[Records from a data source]
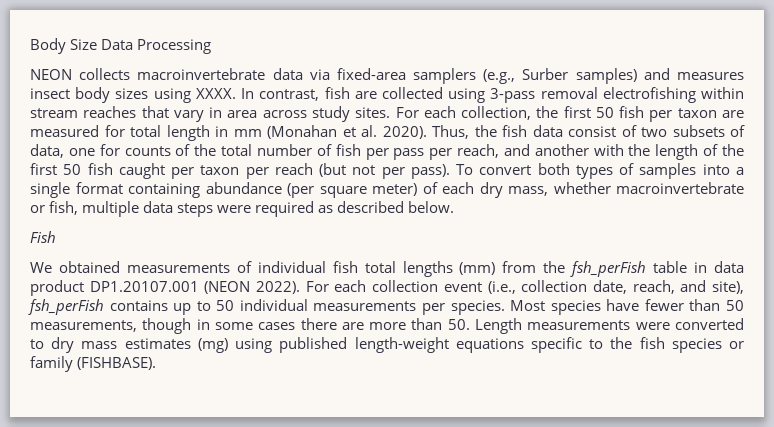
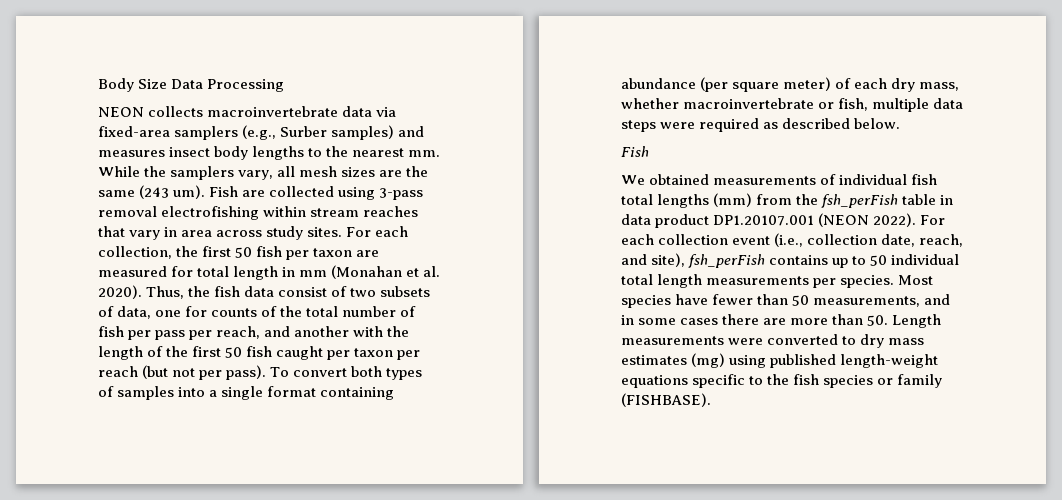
- NEON collects macroinvertebrate data via fixed-area samplers (e.g., Surber samples) and measures insect body sizes using XXXX. In contrast, fish are collected using 3-pass removal electrofishing within stream reaches that vary in area across study sites.
+ NEON collects macroinvertebrate data via fixed-area samplers (e.g., Surber samples) and measures insect body lengths to the nearest mm. While the samplers vary, all mesh sizes are the same (243 um). Fish are collected using 3-pass removal electrofishing within stream reaches that vary in area across study sites.
- For each collection event (i.e., collection date, reach, and site), fsh_perFish contains up to 50 individual measurements per species.
+ For each collection event (i.e., collection date, reach, and site), fsh_perFish contains up to 50 individual total length measurements per species.
- Most species have fewer than 50 measurements, though in some cases there are more than 50. Length measurements were converted to dry mass estimates (mg) using published length-weight equations specific to the fish species or family (FISHBASE).
+ Most species have fewer than 50 measurements, and in some cases there are more than 50. Length measurements were converted to dry mass estimates (mg) using published length-weight equations specific to the fish species or family (FISHBASE).

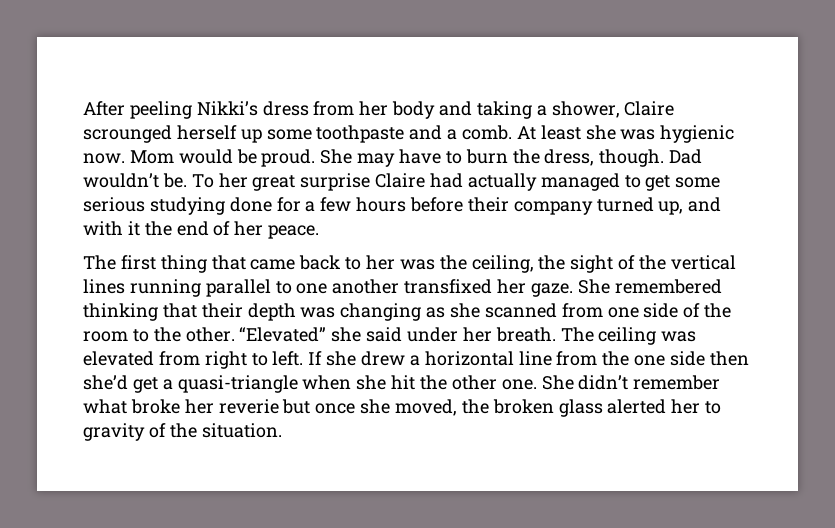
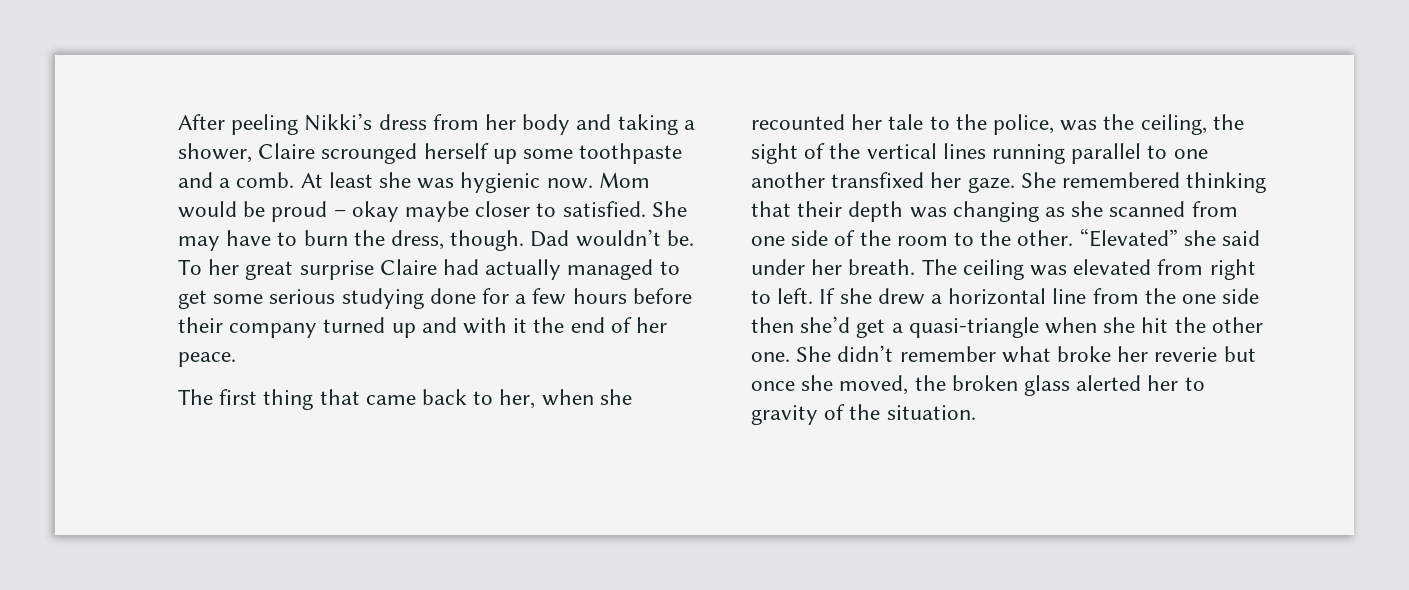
- Mom would be proud.
+ Mom would be proud – okay maybe closer to satisfied.
- To her great surprise Claire had actually managed to get some serious studying done for a few hours before their company turned up, and with it the end of her peace.
+ To her great surprise Claire had actually managed to get some serious studying done for a few hours before their company turned up and with it the end of her peace.
- The first thing that came back to her was the ceiling, the sight of the vertical lines running parallel to one another transfixed her gaze.
+ The first thing that came back to her, when she recounted her tale to the police, was the ceiling, the sight of the vertical lines running parallel to one another transfixed her gaze.

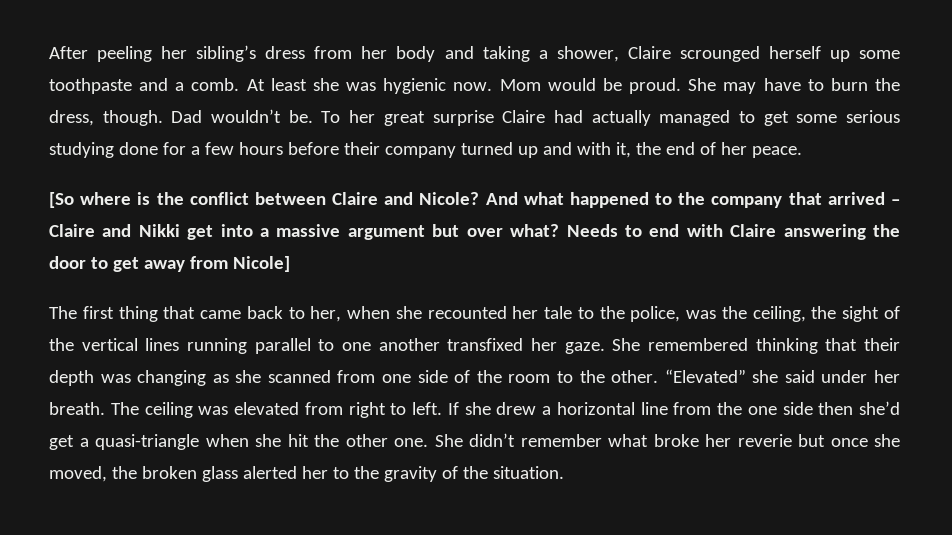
- After peeling Nikki’s dress from her body and taking a shower, Claire scrounged herself up some toothpaste and a comb.
+ After peeling her sibling’s dress from her body and taking a shower, Claire scrounged herself up some toothpaste and a comb.
- Mom would be proud – okay maybe closer to satisfied.
+ Mom would be proud.
- To her great surprise Claire had actually managed to get some serious studying done for a few hours before their company turned up and with it the end of her peace.
+ To her great surprise Claire had actually managed to get some serious studying done for a few hours before their company turned up and with it, the end of her peace.
+ [So where is the conflict between Claire and Nicole? And what happened to the company that arrived – Claire and Nikki get into a massive argument but over what? Needs to end with Claire answering the door to get away from Nicole]
- She didn’t remember what broke her reverie but once she moved, the broken glass alerted her to gravity of the situation.
+ She didn’t remember what broke her reverie but once she moved, the broken glass alerted her to the gravity of the situation.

- Task goal
If a line of the data contains the string "published", count it; then give the total alone.

- Result
2